Le muscle ilio-psoas est impliqué dans la flexion de la hanche il est donc fortement sollicité lors de la course à pied. Ainsi, « gonflé » à bloc par ce type de sport, celui-ci ne parvient plus à s’étirer pour retrouver sa longueur initiale. Mais parmi le nombre de personnes qui se mette à courir, peu vont s’étirer et encore peu de personnes penseront ou sauront étirer ce muscle.

L’impact du stress

Le stress va agir à différents niveaux. Il impacte la respiration qui au lieu de se faire au niveau ventrale grâce au muscle diaphragme va se faire au niveau thoracique générant des tensions générales du dos. Le diaphragme ne fait plus son rôle de massage naturel des viscères, notamment du gros intestin, dont nous avons vu les conséquences plus haut. De plus, le diaphragme ainsi bloqué va agir sur le muscle ilio-psoas par son attache sur ce dernier.

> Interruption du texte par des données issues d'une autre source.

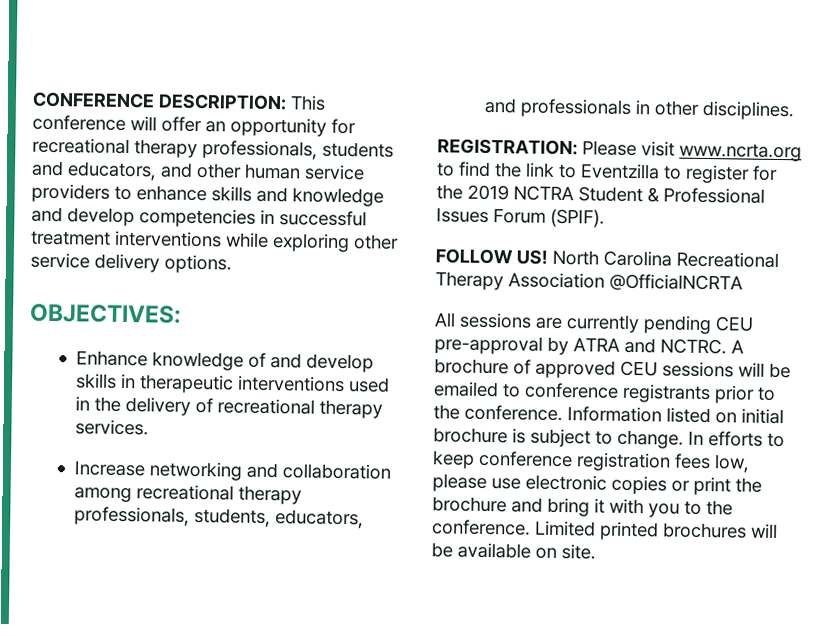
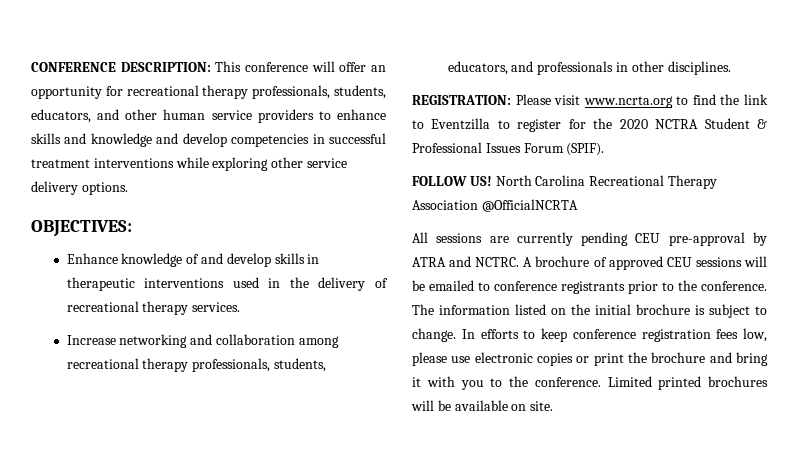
- CONFERENCE DESCRIPTION: This conference will offer an opportunity for recreational therapy professionals, students and educators, and other human service providers to enhance skills and knowledge and develop competencies in successful treatment interventions while exploring other service delivery options.
+ CONFERENCE DESCRIPTION: This conference will offer an opportunity for recreational therapy professionals, students, educators, and other human service providers to enhance skills and knowledge and develop competencies in successful treatment interventions while exploring other service delivery options.
- REGISTRATION: Please visit www.ncrta.org to find the link to Eventzilla to register for the 2019 NCTRA Student & Professional Issues Forum (SPIF).
+ REGISTRATION: Please visit www.ncrta.org to find the link to Eventzilla to register for the 2020 NCTRA Student & Professional Issues Forum (SPIF).
- Information listed on initial brochure is subject to change.
+ The information listed on the initial brochure is subject to change.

Les neurosciences nous expliquent également certaines tensions musculaires. Lors d’un stress important ou répété, le cerveau « archaïque » va enregistrer les paramètres de la situation stressante afin de pouvoir la repérer et agir si elle se représentait. Ainsi, lors de votre stress au travail répété, vous êtes assis et tous vos muscles se contractent (sécrétion d’adrénaline et de cortisol). Le cerveau archaïque a enregistré ces paramètres avec d’autres et l’associe à une situation stressante ainsi, même si la source de votre stress a disparu ou s’il est diminué, votre cerveau peut repérer suffisamment de paramètres de la situation stressante vécue et déclenchera la même intensité de réaction de stress pour un stimulus moins important.

La médecine chinoise associe aussi la tension musculaire et la raideur musculaire à des émotions comme la frustration et la colère ou encore le sentiment d’injustice ou d’insatisfaction. La lombalgie n’est pas donc uniquement issue d’un problème biomécanique et nécessite d’avoir une vision macro de la situation pour prévenir la récidive.